After about 2 seconds, I heard a voice that said ‘to book or change and appointment go to our website and click the big button that says ‘contact us’.
So I hung up, went back to the website, and clicked the button (which is about 18 times the size of a normal button).
I requested an appointment, and an hour later, I got a text saying I was booked in.
Happy that I didn’t have to sit on the phone and wait but I couldn’t help but think that this was perhaps a counterintuitive way to do things, me going back and forth instead of speaking to someone at the other end of the phone and booking me an appointment in 5 minutes.
But then I thought, actually, this was a systematic way to book patients, and it makes a ton of sense.
This means that appointments can be made in a ‘batching’ approach to ensure that the highest priority patients get the most timely appointments.
Let’s dive into why & how you can use the same thinking to *optimize* the design of your business.
Step 1: Designing your business to *work* for you
Working ‘on’ your business, instead of ‘in’ your business is a skill.
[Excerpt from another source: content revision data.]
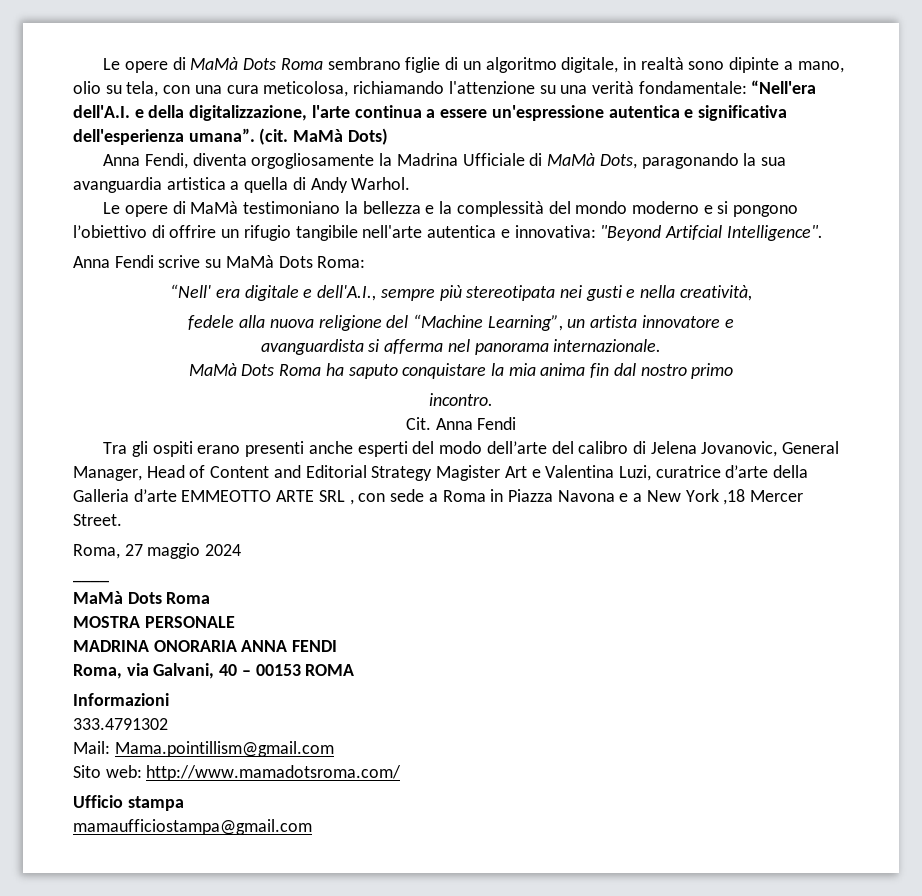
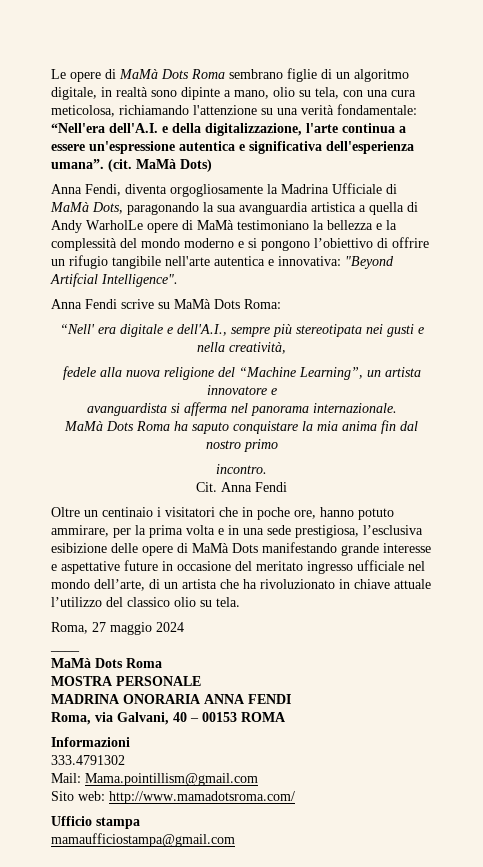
- Anna Fendi, diventa orgogliosamente la Madrina Ufficiale di MaMà Dots, paragonando la sua avanguardia artistica a quella di Andy Warhol.
- Le opere di MaMà testimoniano la bellezza e la complessità del mondo moderno e si pongono l’obiettivo di offrire un rifugio tangibile nell'arte autentica e innovativa: "Beyond Artifcial Intelligence".
+ Anna Fendi, diventa orgogliosamente la Madrina Ufficiale di MaMà Dots, paragonando la sua avanguardia artistica a quella di Andy WarholLe opere di MaMà testimoniano la bellezza e la complessità del mondo moderno e si pongono l’obiettivo di offrire un rifugio tangibile nell'arte autentica e innovativa: "Beyond Artifcial Intelligence".
- Tra gli ospiti erano presenti anche esperti del modo dell’arte del calibro di Jelena Jovanovic, General Manager, Head of Content and Editorial Strategy Magister Art e Valentina Luzi, curatrice d’arte della Galleria d’arte EMMEOTTO ARTE SRL , con sede a Roma in Piazza Navona e a New York ,18 Mercer Street.
+ Oltre un centinaio i visitatori che in poche ore, hanno potuto ammirare, per la prima volta e in una sede prestigiosa, l’esclusiva esibizione delle opere di MaMà Dots manifestando grande interesse e aspettative future in occasione del meritato ingresso ufficiale nel mondo dell’arte, di un artista che ha rivoluzionato in chiave attuale l’utilizzo del classico olio su tela.

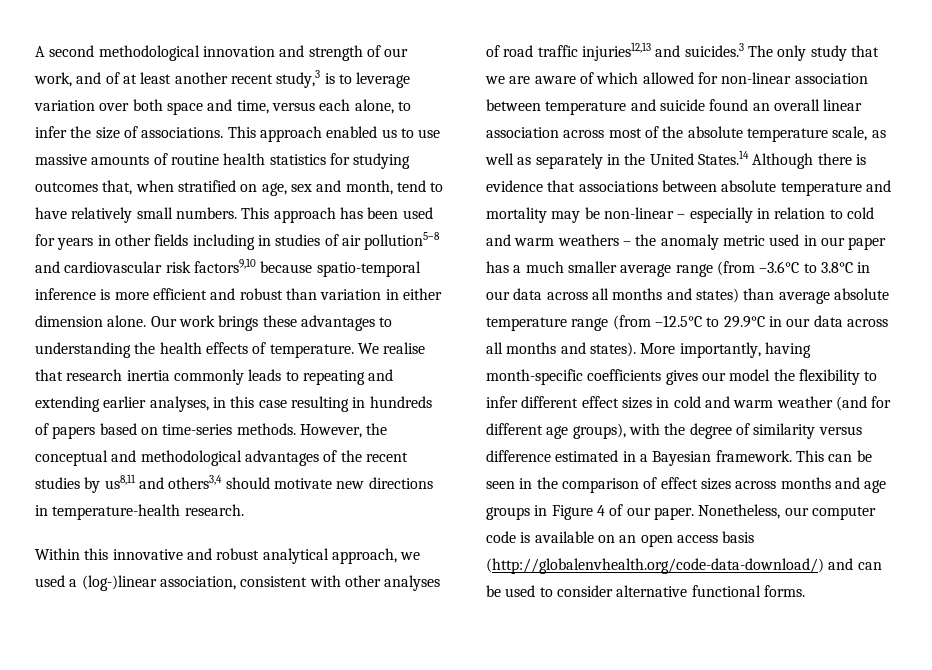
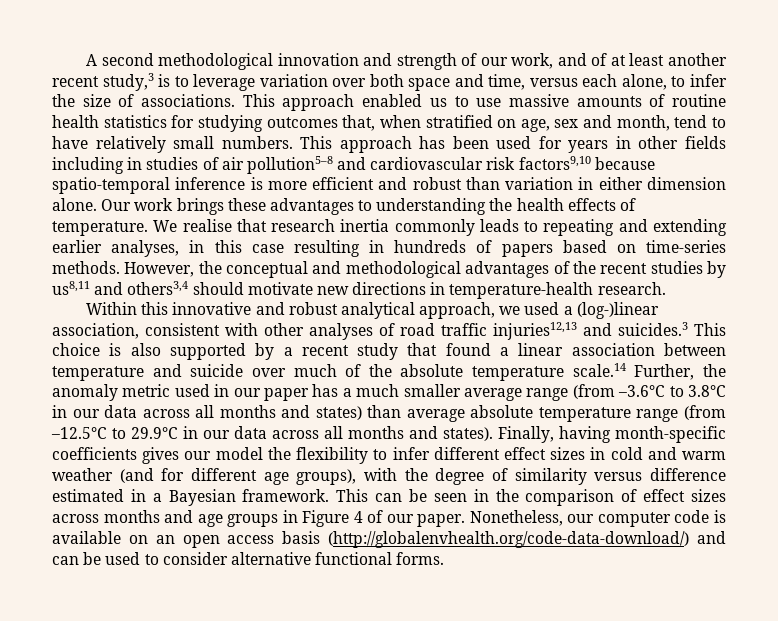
- Within this innovative and robust analytical approach, we used a (log-)linear association, consistent with other analyses of road traffic injuries12,13 and suicides.3 The only study that we are aware of which allowed for non-linear association between temperature and suicide found an overall linear association across most of the absolute temperature scale, as well as separately in the United States.14 Although there is evidence that associations between absolute temperature and mortality may be non-linear – especially in relation to cold and warm weathers – the anomaly metric used in our paper has a much smaller average range (from –3.6°C to 3.8°C in our data across all months and states) than average absolute temperature range (from –12.5°C to 29.9°C in our data across all months and states).
+ Within this innovative and robust analytical approach, we used a (log-)linear association, consistent with other analyses of road traffic injuries12,13 and suicides.3 This choice is also supported by a recent study that found a linear association between temperature and suicide over much of the absolute temperature scale.14 Further, the anomaly metric used in our paper has a much smaller average range (from –3.6°C to 3.8°C in our data across all months and states) than average absolute temperature range (from –12.5°C to 29.9°C in our data across all months and states).
- More importantly, having month-specific coefficients gives our model the flexibility to infer different effect sizes in cold and warm weather (and for different age groups), with the degree of similarity versus difference estimated in a Bayesian framework.
+ Finally, having month-specific coefficients gives our model the flexibility to infer different effect sizes in cold and warm weather (and for different age groups), with the degree of similarity versus difference estimated in a Bayesian framework.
A skill that takes a while to hone but a skill that you should think about most weeks. If you can optimize your productivity by making subtle changes, you absolutely should — often, you find it’s the little things that make the biggest difference.
Working ‘on’ your business is about understanding what blocks progress and figuring out how to unblock those things with design or automation.
Today, we’ll work through an example for a business scenario I’ve made up for an estate agents.
The scenario:
Profits are down, and you think it’s because the team is too busy answering customer queries vs. actually going out and showing houses. There is a trend you see time and time again: the more houses you show, the more houses you sell.
But when you look around the office, most people are on the phone answering questions that feel a little like a waste of time.
The ‘blocker’ (so you think) is that people keep ringing up about information they can easily find on the internet. Here’s how I’d go about solving that problem.
Step 2: Start with data
The first step is validating your assumption.
Lots of businesses make the mistake of guessing and thinking they know the reason for a thing rather than looking at the data and seeing if that data validates their thinking or not.
The trouble is, when you make plans based on assumptions, you can very easily go chasing the wrong thing to solve.